Le paysage de son pays – « les montagnes » – lui manque et ses amis, avec qui elle reste en contact par mobile. « Mes amis me disent qu’ils ne peuvent pas étudier, qu’ils ne peuvent pas quitter la maison, qu’ils ne peuvent pas vivre. Ils me disent que j’ai de la chance d’être hors du pays. S’ils sortent, ils doivent prendrer vêtements longs et tout noir et lunettes sur les yeux. Et une fois qu’ils sont sortis, les talibans les emmènent pour les marier », raconte-t-il. Il ne s’est pas encore fait d’amis en Espagne.

Les trois enfants les plus âgés, ceux qui subissent des examens médicaux, avaient des emplois en Afghanistan. Deux étaient des orfèvres et le troisième, un enseignant. Il y a deux mois, ils ont obtenu le autorisation de travailler ici Mais ils n’ont pas encore trouvé de travail. Comme leurs cadets, ils suivent les cours qui leur sont dispensés pour apprendre la langue. « Ce qui nous préoccupe le plus, c’est la question de la formation. Pour que les jeunes Afghans aient du travail, ils devraient leur fournir une formation », demande Jawad.

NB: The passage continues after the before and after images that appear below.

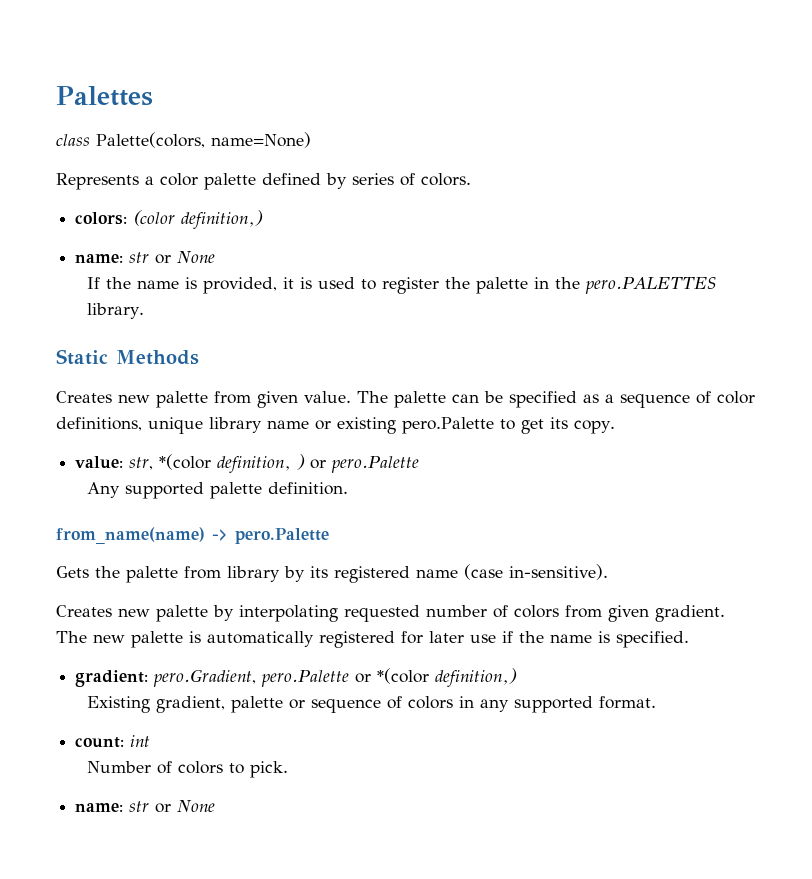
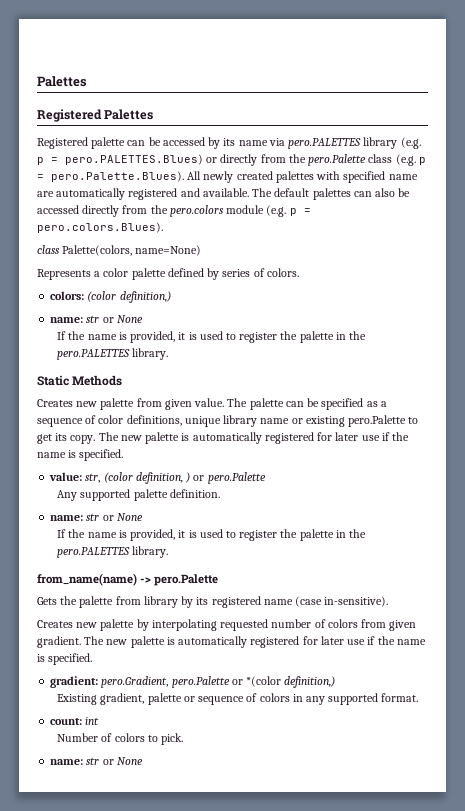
[56,86,153,106] Palettes -> [37,76,87,87] [37,109,154,122] [37,137,421,149] [37,154,426,166] [37,171,418,183] [37,188,411,200] [37,205,311,217] [37,222,163,233] Palettes // Registered Palettes // Registered palette can be accessed by its name via pero.PALETTES library (e.g. p = pero.PALETTES.Blues) or directly from the pero.Palette class (e.g. p = pero.Palette.Blues). All newly created palettes with specified name are automatically registered and available. The default palettes can also be accessed directly from the pero.colors module (e.g. p = pero.colors.Blues).
(615, 427) none -> [98,432,410,444] [37,449,124,461] The new palette is automatically registered for later use if the name is specified.
[159,454,212,470] *(color -> [103,472,133,483] (color
(348, 488) none -> [50,513,143,521] [57,529,367,541] [57,546,169,558] // name: str or None // If the name is provided, it is used to register the palette in the pero.PALETTES library.

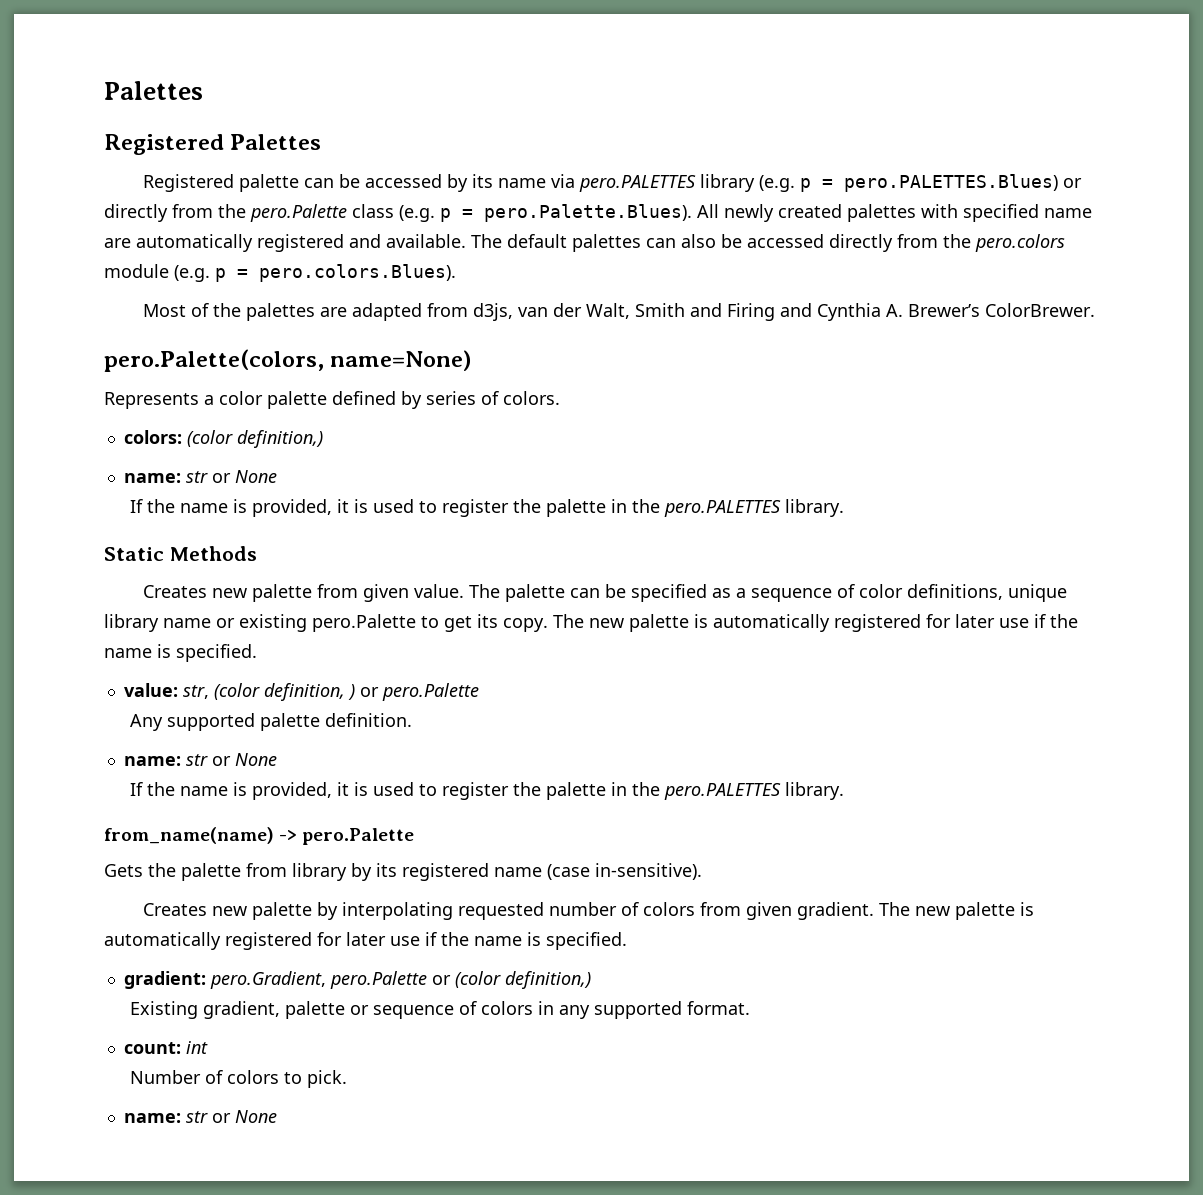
[37,245,133,256] class Palette(colors, -> [143,303,1096,321] [104,349,324,372] Most of the palettes are adapted from d3js, van der Walt, Smith and Firing and Cynthia A. Brewer’s ColorBrewer. // pero.Palette(colors,
[246,676,282,687] *(color -> [454,971,501,988] (color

Il est venu le 28 novembre 2018 avec sa femme, deux jeunes enfants et un troisième en route. « Si j’avais été en Espagne depuis le début, je n’aurais eu qu’un seul enfant. Là-bas, ma femme et moi travaillions et mes parents s’occupaient d’eux, mais ici tout est plus compliqué », dit-il.

Il avait un avantage sur ses parents et ses frères et sœurs : il connaissait la langue. Il a travaillé ici et là -serveur, garçon de magasin, chez des antiquaires…- et en ce moment il est au chômage. « J’ai suivi un cours de plomberie que j’ai payé moi-même et maintenant j’ai un autre montage de panneaux solairesdont j’ai lu qu’il y a une issue ».

C’est Jawad qui a lancé l’évacuation de sa famille lorsqu’il a vu à la télévision comment, le 15 août 2021, Kaboul est tombée. « J’étais inquiet, très très inquiet, et le 16 j’ai contacté les militaires et ils m’ont demandé de la liste avec les noms de mes proches ».

Ses parents et les six frères arrivés le 23 août ont passé cinq jours à faire des allers-retours à l’aéroport sans pouvoir repartir. « Les talibans ont battu ma sœur avec un fouet et mon père aussi. Ma mère s’est évanouie plusieurs fois à l’entrée de l’aéroport », raconte l’une des filles. Le reste de la fratrie devait voyager sur un vol ultérieur, mais les attentats du 26 août à l’aéroport l’ont empêché et ils n’ont pas pu le faire jusqu’à présent. .

Comme d’habitude, ils ont apporté quelques produits de leur pays, des pistaches, des amandes et des bonbons au caramel, avec lesquels ils nous font des cadeaux. « Ici, nous nous sentons très à l’aise, très calmes, en paix. Bien que nous ne soyons pas d’ici et que nous ne comprenions pas la langue, les gens nous accueillent avec le sourire. On n’a pas entendu un seul jour de coups de feu ou quoi que ce soit, alors que c’est normal d’entendre des explosions là-bas », raconte le patriarche qui, comme sa mère, ne dit pas un seul mot en espagnol lors de l’entretien.

« Dis-nous ce que tu fais un jour donné », avons-nous demandé à la mère.

-On va au parc une fois par jour et là on est le reste du temps avec les célibataires, qui parfois ne nous laissent pas cuisiner.